- Reign: April 12, 1531 – 1537
- Predecessor: Askiya Musa
- Successor: Askia Isma'il
- Died: c. 1559 Sama Markala
- Dynasty: Askiya dynasty
- Father: Umar Komajago
- Mother: Mina Kirao

= Askia Mohammad Benkan =

Askia Mohammad Benkan, also Askiya Muhammad Bonkana Kirya, was the third ruler of the Songhai Empire from 1531 to 1537.

Muhammad Bonkana Kirya was the son of Umar Komajago, the powerful Kurmina-fari who ruled the western provinces of Songhai from Tindirma under his brother Askia Mohammad I. Later legends claim that he was born by c-section, and that Sunni Ali himself had prophesied that he would be a plague on his uncle's line. He spent much of his youth studying at the Sankore mosque in Timbuktu.

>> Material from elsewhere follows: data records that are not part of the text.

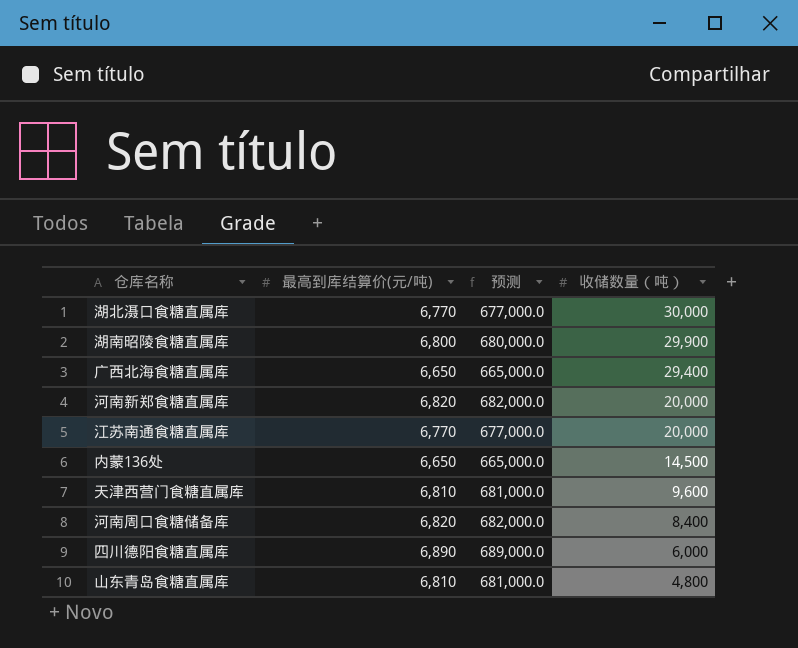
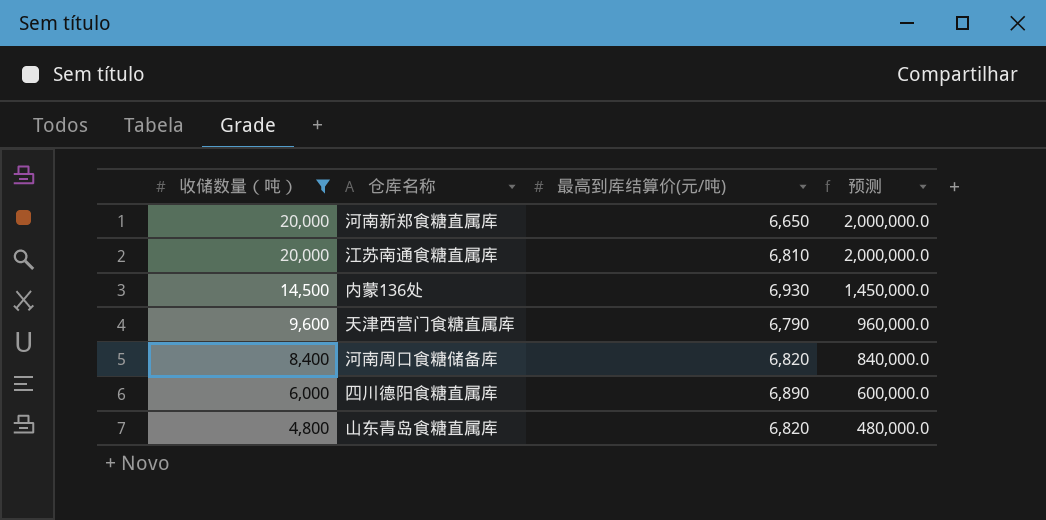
filter: none -> 收储数量（吨） <= 20,000
column 收储数量（吨） | position: 4 -> 1
column 预测 | formula: [最高到库结算价(元/吨)] * 100 -> [收储数量（吨）] * 100
河南新郑食糖直属库 | 最高到库结算价(元/吨): 6,820 -> 6,650
江苏南通食糖直属库 | 最高到库结算价(元/吨): 6,770 -> 6,810
内蒙136处 | 最高到库结算价(元/吨): 6,650 -> 6,930
天津西营门食糖直属库 | 最高到库结算价(元/吨): 6,810 -> 6,790
山东青岛食糖直属库 | 最高到库结算价(元/吨): 6,810 -> 6,820

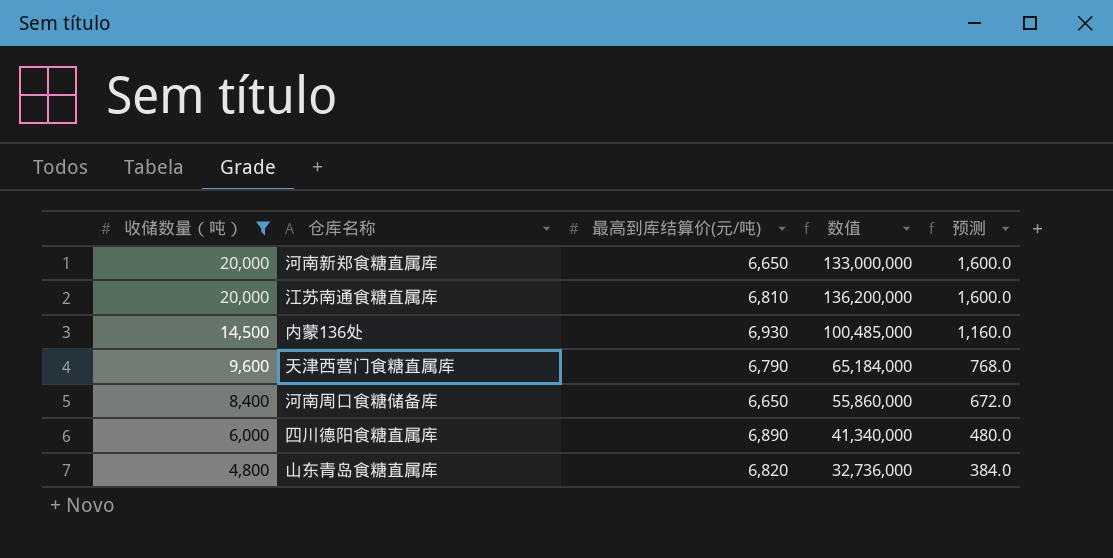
column 数值 | formula: none -> [收储数量（吨）] * [最高到库结算价(元/吨)]
column 预测 | formula: [收储数量（吨）] * 100 -> [收储数量（吨）] * 0.08
河南周口食糖储备库 | 最高到库结算价(元/吨): 6,820 -> 6,650

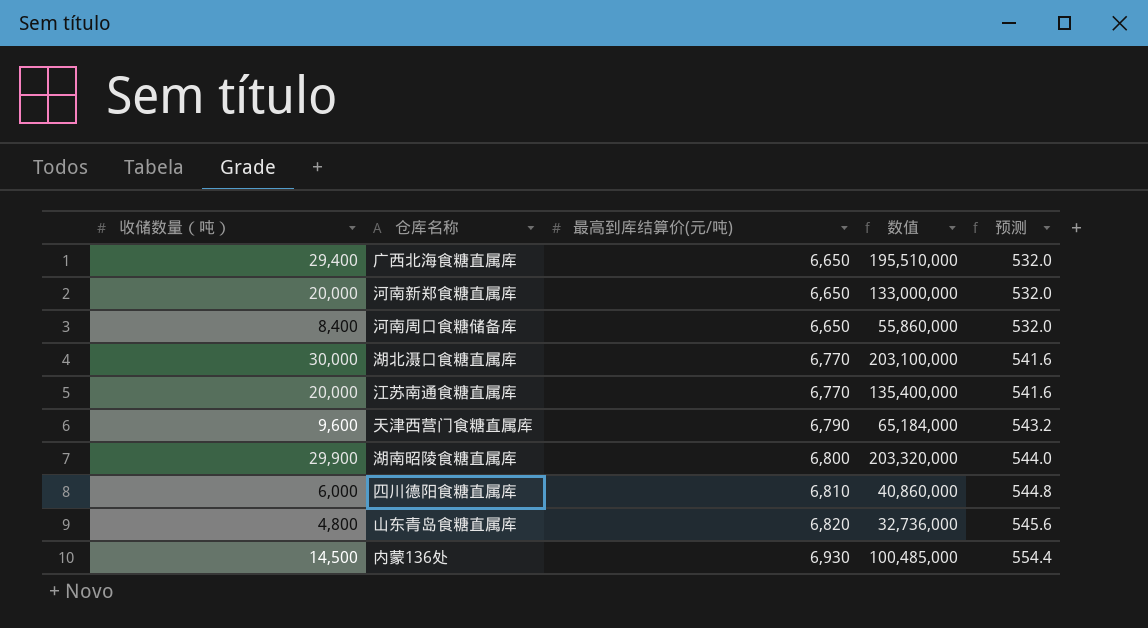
filter: 收储数量（吨） <= 20,000 -> none
row order: 收储数量（吨） descending -> 最高到库结算价(元/吨) ascending
column 预测 | formula: [收储数量（吨）] * 0.08 -> [最高到库结算价(元/吨)] * 0.08
江苏南通食糖直属库 | 最高到库结算价(元/吨): 6,810 -> 6,770
江苏南通食糖直属库 | 数值: 136,200,000 -> 135,400,000
四川德阳食糖直属库 | 最高到库结算价(元/吨): 6,890 -> 6,810
四川德阳食糖直属库 | 数值: 41,340,000 -> 40,860,000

Mohammad Benkan took part in his cousin Askia Musa's coup against Askia Mohammed, and was appointed to the prestigious title of Kurmina-fari, which his father had held before him. He later joined some of Askia Musa's brothers in plotting the emperor's assassination in the village of Mansura on Wed 12 April 1531. When the leader of the putsch, ‘Ali Wāy, returned to Gao to claim the throne they found that Mohammad Benkan had proclaimed himself Askia in their absence. Faced with a fait-accompli, they could do nothing.

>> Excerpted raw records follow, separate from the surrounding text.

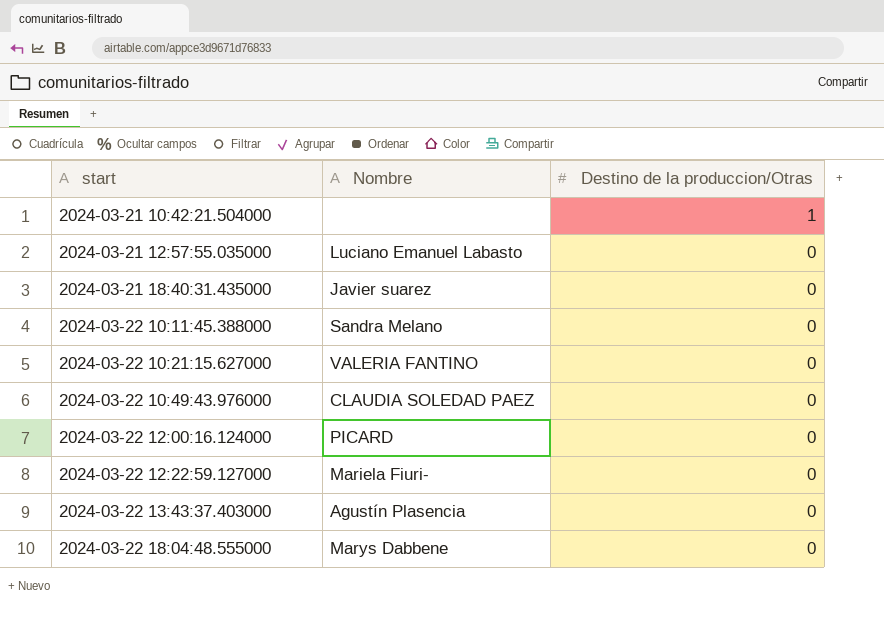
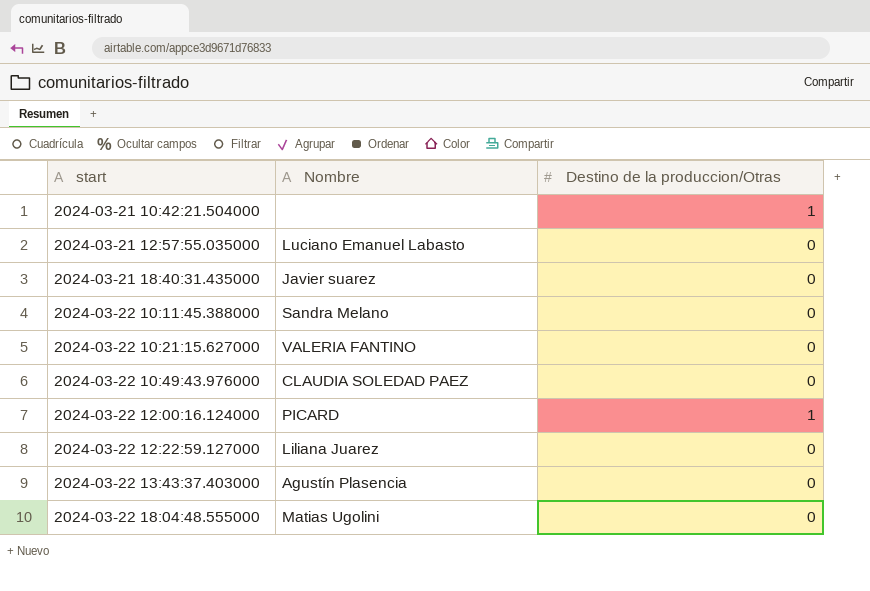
2024-03-22 12:00:16.124000 | Destino de la produccion/Otras: 0 -> 1
2024-03-22 12:22:59.127000 | Nombre: Mariela Fiuri- -> Liliana Juarez
2024-03-22 18:04:48.555000 | Nombre: Marys Dabbene -> Matias Ugolini

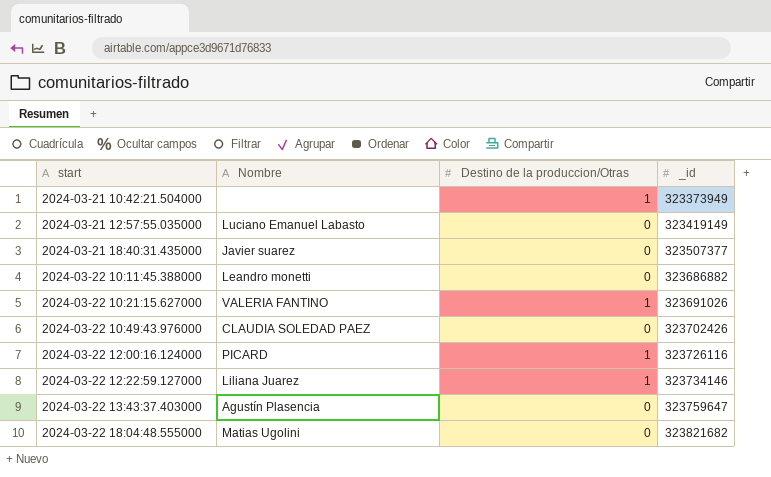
column _id | position: none -> 4
2024-03-22 10:11:45.388000 | Nombre: Sandra Melano -> Leandro monetti
2024-03-22 10:21:15.627000 | Destino de la produccion/Otras: 0 -> 1
2024-03-22 12:22:59.127000 | Destino de la produccion/Otras: 0 -> 1

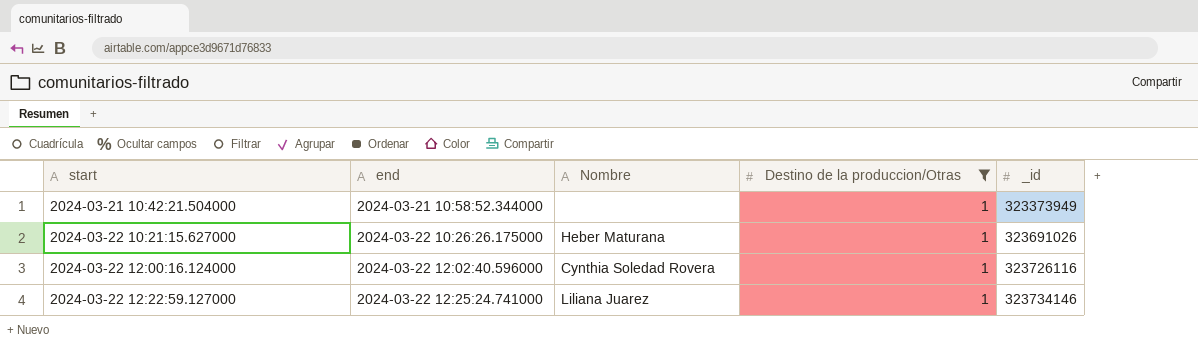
filter: none -> Destino de la produccion/Otras = 1
column end | position: none -> 2
2024-03-22 10:21:15.627000 | Nombre: VALERIA FANTINO -> Heber Maturana
2024-03-22 12:00:16.124000 | Nombre: PICARD -> Cynthia Soledad Rovera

To secure his position Benkan banished Askia Mohammad, his paternal uncle, to the island of Kangaga in the River Niger west of Gao. He appointed his brother Uthman ibn Amar as Kurmina-fari. The Tarikh al-Sudan contains this description of his court:

Askiya Muhammad Bonkana furbished the court splendidly, enlarging it, adorning it, and embellishing it with more courtiers than ever before. He supplied sumptuous garments, invented different types of musical instruments (versions of the trumpet-like fotorifo, and deep sounding gabtanda drum), and sponsored many male and female singers. He gave out abundant largesse and benefactions. During his reign divine favours were bestowed, doors were opened, and blessings poured forth.

Benkan tried to reverse his uncle's policy of relying on the towns, preferring instead to gather support from the peasants. His reign also saw the development of a powerful bureaucracy staffed with eunuch slaves in Gao. However, a series of military failures, most notably a terrible defeat at the hands of Muhammadu Kanta, the Sarkin of Kebbi, and a disastrous defeat against the Mossi where Muhammad Benkan personally showed cowardice, undermined his authority. He was deposed in 1537, and was succeeded by Askiya Isma'il son of Askiya al-hajj Muhammad. After attempting to regroup at Tindirma with his brother, he went into exile in Mali. Muhammad Bonkana went blind before he died in around 1559.